**Assignment:**
Go to the line holding "Black Minimalist Andiron Barlieu: 1 -> none" in the entries below and write out exactly every line down to and including the line holding "Gigabyte P35-S3R или".
**** Exercise inputs ****
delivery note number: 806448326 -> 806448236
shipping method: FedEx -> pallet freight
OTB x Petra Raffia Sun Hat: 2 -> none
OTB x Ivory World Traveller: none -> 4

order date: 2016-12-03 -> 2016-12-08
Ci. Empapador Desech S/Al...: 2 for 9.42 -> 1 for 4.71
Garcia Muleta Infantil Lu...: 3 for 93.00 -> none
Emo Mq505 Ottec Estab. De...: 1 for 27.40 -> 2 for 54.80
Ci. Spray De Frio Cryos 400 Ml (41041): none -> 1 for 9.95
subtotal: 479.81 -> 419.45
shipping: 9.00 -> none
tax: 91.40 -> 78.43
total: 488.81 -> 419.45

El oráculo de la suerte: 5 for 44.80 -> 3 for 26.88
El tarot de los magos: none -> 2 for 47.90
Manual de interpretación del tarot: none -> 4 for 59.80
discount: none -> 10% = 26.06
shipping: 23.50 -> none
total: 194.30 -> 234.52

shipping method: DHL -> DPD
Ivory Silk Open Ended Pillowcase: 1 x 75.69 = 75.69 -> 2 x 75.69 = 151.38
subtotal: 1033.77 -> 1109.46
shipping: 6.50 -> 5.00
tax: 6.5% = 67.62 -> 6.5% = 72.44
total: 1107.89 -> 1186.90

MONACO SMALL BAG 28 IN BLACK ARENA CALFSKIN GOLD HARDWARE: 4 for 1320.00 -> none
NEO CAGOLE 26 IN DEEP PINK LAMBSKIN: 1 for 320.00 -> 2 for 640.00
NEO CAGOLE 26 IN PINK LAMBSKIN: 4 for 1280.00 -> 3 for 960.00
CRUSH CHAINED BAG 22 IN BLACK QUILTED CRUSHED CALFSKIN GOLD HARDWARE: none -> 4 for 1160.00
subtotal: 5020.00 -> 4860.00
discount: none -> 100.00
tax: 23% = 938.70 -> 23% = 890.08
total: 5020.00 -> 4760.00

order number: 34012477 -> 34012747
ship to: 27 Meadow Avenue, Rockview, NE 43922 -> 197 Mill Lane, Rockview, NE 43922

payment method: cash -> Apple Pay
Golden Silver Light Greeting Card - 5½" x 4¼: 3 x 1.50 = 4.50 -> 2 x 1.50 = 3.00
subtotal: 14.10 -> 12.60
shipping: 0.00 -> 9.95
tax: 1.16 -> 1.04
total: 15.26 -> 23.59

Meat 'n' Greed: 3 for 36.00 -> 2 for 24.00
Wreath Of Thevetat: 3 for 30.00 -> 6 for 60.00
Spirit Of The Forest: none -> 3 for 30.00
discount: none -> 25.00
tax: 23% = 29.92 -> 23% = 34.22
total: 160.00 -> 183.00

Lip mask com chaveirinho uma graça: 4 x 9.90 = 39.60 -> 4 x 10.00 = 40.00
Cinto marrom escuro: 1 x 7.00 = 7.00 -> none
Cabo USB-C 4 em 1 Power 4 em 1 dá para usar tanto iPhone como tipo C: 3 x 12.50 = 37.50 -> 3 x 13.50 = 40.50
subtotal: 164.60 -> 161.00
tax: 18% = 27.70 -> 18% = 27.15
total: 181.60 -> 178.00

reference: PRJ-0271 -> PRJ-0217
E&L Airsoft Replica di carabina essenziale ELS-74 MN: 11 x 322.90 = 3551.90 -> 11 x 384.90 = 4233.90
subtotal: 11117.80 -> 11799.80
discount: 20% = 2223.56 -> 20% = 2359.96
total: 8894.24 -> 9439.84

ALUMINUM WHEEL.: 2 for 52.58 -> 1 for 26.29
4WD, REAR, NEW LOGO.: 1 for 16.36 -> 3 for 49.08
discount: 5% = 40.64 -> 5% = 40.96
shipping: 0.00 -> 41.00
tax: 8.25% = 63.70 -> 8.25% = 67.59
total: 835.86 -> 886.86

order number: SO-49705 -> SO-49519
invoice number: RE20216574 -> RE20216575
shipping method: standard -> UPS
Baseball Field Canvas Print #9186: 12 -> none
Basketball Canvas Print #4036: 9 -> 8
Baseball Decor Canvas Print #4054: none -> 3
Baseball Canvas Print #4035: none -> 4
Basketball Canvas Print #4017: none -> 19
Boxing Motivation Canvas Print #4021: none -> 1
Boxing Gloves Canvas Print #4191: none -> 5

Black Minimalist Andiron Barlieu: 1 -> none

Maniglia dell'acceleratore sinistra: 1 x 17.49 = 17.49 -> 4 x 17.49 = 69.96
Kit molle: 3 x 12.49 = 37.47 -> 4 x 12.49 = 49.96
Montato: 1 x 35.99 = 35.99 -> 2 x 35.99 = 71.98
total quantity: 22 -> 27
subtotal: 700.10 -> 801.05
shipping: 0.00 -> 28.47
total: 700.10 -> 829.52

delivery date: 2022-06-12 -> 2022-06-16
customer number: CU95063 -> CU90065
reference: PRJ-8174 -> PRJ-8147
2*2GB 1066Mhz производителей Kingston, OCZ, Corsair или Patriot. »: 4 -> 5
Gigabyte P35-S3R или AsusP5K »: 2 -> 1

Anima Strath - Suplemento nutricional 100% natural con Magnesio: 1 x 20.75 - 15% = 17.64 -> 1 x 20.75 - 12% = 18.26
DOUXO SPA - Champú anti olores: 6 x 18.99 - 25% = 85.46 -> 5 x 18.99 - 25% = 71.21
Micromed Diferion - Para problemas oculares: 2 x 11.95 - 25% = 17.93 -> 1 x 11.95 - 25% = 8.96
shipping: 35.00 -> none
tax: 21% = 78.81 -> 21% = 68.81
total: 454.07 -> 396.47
****
**Solution to this task:**
Black Minimalist Andiron Barlieu: 1 -> none

Maniglia dell'acceleratore sinistra: 1 x 17.49 = 17.49 -> 4 x 17.49 = 69.96
Kit molle: 3 x 12.49 = 37.47 -> 4 x 12.49 = 49.96
Montato: 1 x 35.99 = 35.99 -> 2 x 35.99 = 71.98
total quantity: 22 -> 27
subtotal: 700.10 -> 801.05
shipping: 0.00 -> 28.47
total: 700.10 -> 829.52

delivery date: 2022-06-12 -> 2022-06-16
customer number: CU95063 -> CU90065
reference: PRJ-8174 -> PRJ-8147
2*2GB 1066Mhz производителей Kingston, OCZ, Corsair или Patriot. »: 4 -> 5
Gigabyte P35-S3R или AsusP5K »: 2 -> 1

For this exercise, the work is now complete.